> _TRY IT_:
Give the number of lines in the records below that include the word "video", and add nothing to it.

> _DATA FOR PROCESSING_:
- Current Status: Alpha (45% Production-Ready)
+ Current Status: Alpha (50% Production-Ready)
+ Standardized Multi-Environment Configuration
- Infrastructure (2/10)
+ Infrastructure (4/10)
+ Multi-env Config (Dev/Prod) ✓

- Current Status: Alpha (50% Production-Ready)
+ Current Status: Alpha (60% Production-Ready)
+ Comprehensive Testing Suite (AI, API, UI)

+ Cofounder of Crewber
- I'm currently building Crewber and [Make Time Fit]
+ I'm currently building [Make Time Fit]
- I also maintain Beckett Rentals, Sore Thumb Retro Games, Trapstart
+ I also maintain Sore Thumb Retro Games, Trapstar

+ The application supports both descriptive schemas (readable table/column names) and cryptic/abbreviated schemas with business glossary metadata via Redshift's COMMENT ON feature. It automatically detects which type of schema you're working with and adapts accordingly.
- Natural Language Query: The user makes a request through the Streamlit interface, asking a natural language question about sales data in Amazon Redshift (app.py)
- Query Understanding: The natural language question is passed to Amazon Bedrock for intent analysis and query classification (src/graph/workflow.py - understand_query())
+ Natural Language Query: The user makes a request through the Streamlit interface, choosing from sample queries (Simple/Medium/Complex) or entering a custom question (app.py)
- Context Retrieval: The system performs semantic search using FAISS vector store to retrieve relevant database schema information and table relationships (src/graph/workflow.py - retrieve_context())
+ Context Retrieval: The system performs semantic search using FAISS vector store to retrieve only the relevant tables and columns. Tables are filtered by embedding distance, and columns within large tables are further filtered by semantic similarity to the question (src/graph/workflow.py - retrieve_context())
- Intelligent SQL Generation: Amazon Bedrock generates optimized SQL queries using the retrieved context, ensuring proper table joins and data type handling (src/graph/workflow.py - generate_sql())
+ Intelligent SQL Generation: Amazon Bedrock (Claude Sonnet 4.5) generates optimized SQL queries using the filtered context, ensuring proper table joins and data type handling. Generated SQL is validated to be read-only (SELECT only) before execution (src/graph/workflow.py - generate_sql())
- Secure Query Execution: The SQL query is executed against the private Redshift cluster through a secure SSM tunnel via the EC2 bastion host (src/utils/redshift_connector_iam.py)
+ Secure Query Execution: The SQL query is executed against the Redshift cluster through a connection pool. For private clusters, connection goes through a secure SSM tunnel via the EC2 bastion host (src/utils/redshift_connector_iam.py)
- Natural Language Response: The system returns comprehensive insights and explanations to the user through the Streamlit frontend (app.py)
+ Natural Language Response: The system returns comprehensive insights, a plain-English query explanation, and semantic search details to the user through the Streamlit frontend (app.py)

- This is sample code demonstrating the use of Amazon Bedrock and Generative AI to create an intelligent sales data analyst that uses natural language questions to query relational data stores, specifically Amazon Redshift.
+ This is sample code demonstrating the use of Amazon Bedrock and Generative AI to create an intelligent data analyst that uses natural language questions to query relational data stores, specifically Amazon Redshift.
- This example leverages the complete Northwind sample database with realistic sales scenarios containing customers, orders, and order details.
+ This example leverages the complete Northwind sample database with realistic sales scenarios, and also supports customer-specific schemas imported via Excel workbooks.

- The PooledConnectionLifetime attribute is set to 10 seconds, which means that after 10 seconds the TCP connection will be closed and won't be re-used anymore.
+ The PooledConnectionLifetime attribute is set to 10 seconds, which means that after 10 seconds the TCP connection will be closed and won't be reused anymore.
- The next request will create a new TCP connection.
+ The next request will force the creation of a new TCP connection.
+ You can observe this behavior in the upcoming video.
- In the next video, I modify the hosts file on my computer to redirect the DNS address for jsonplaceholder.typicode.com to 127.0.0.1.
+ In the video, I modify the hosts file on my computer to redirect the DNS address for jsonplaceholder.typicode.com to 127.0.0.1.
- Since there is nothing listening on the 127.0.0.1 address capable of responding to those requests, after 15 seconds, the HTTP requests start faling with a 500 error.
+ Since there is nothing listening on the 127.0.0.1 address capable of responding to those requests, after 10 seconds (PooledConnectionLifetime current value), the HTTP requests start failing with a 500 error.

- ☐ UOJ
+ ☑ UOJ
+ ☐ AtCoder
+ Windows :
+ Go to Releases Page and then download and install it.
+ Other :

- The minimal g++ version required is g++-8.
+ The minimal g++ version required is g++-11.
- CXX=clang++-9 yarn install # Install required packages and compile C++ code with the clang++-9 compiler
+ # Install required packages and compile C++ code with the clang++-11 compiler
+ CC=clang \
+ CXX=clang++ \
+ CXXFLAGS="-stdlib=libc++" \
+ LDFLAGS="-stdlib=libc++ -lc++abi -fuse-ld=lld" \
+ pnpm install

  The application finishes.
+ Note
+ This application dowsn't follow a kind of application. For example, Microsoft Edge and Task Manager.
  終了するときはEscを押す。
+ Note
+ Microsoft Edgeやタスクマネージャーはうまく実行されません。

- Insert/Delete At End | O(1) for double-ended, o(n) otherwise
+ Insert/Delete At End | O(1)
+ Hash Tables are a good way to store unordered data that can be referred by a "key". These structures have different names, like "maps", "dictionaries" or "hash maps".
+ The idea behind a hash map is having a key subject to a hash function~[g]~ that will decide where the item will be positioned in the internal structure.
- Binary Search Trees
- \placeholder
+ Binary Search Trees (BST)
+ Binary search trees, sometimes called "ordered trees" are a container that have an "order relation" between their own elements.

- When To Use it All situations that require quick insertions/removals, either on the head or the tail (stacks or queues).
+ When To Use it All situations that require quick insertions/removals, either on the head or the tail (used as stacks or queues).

> _ANSWER SECTION_:
3